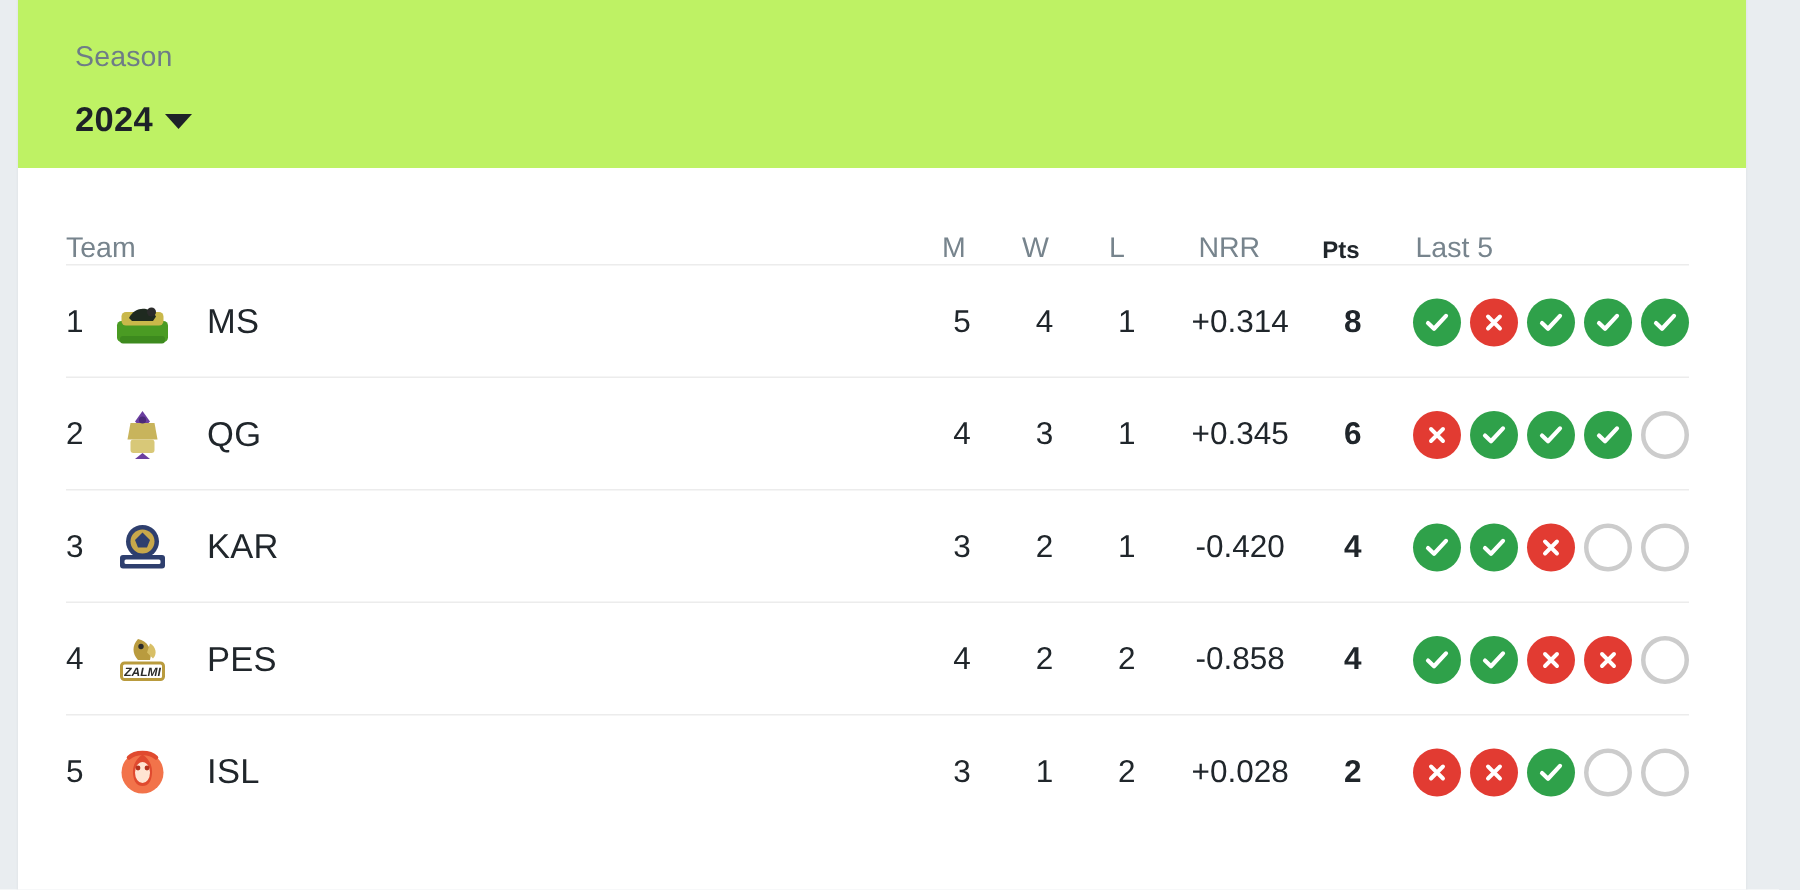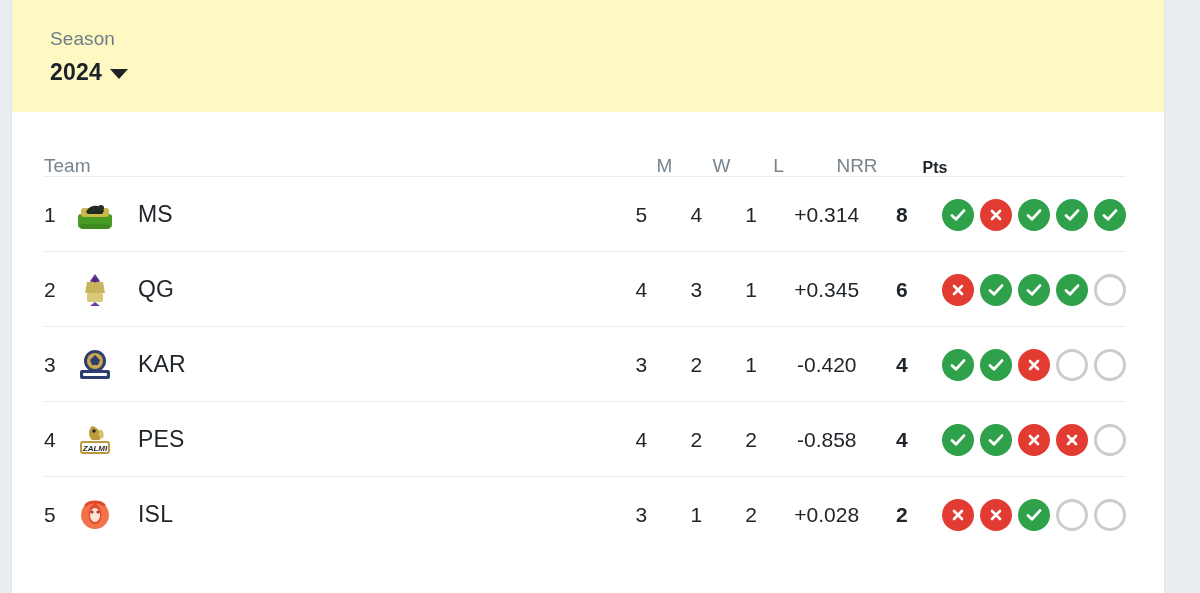"Season" .season-bar { background: #fef9c3 -> #bef264 }
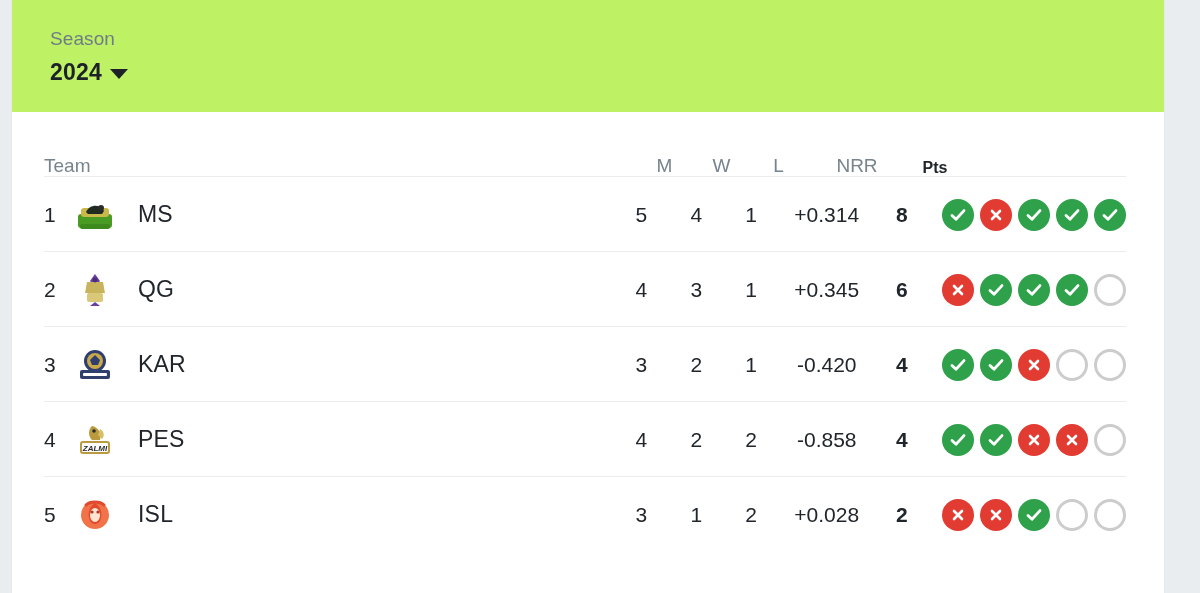"2024" .season-select { margin-top: 7px -> 14px }
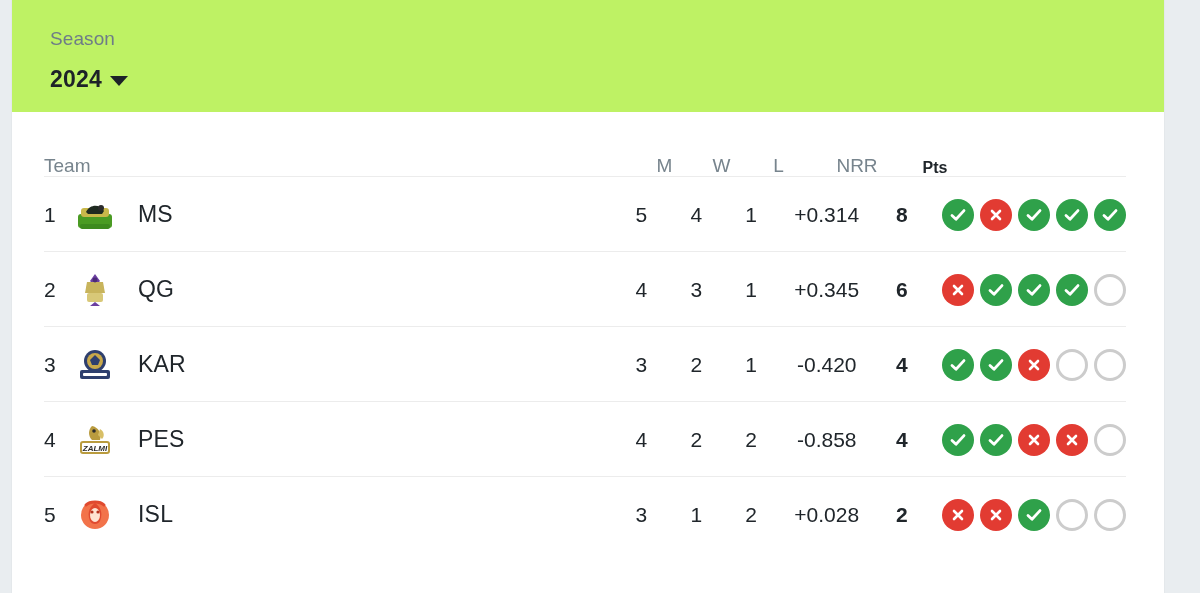"Last 5" div.c-last5 { html: none -> <div>Last 5</div> }
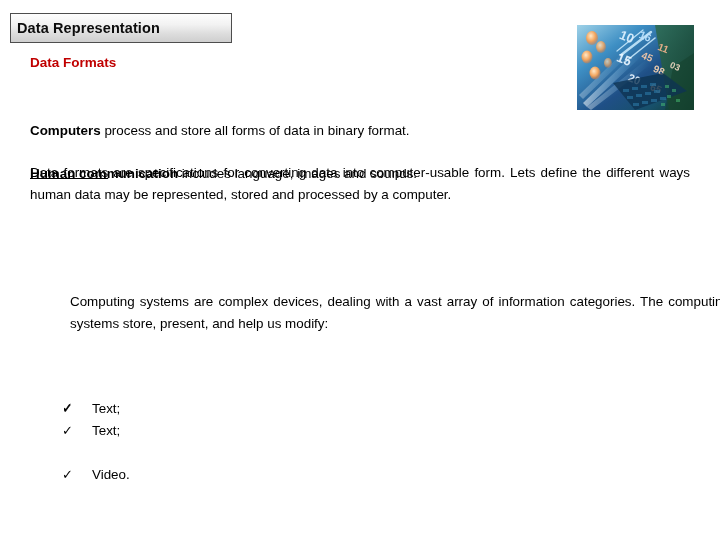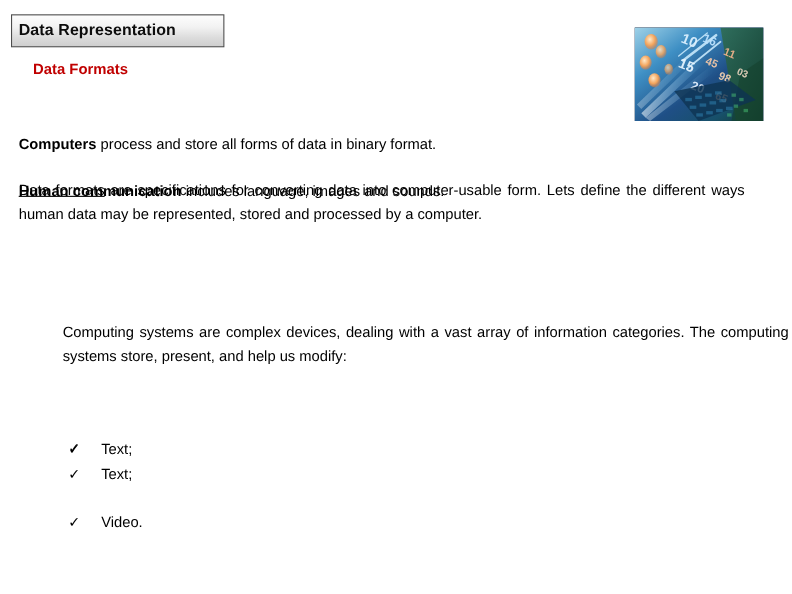"Data Representation" .title-box { width: 194px -> 222px }
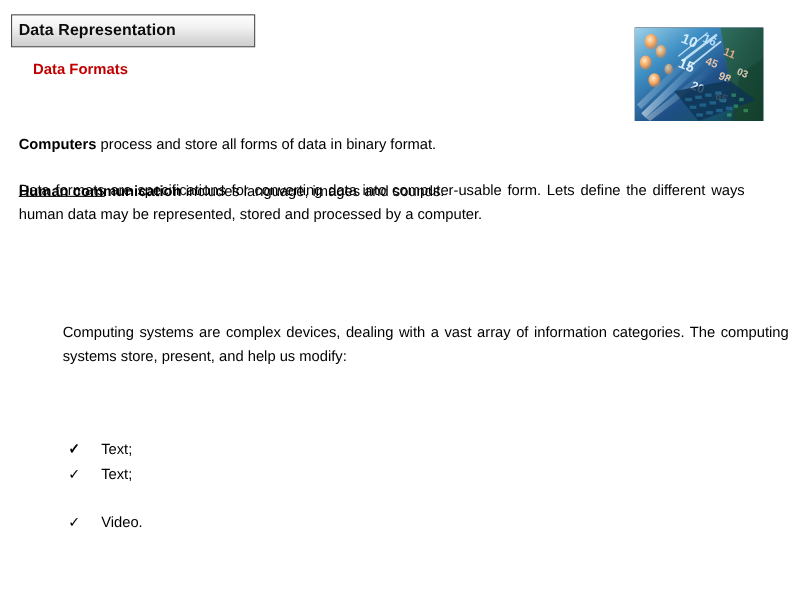"Computers process and store all" .para { left: 17px -> 30px }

▶ Problem requirements
Give the data above back unchanged, except for the pictures.

▶ Completed exercise
"Season" .season-bar { background: #fef9c3 -> #bef264 }
"2024" .season-select { margin-top: 7px -> 14px }
"Last 5" div.c-last5 { html: none -> <div>Last 5</div> }
"Data Representation" .title-box { width: 194px -> 222px }
"Computers process and store all" .para { left: 17px -> 30px }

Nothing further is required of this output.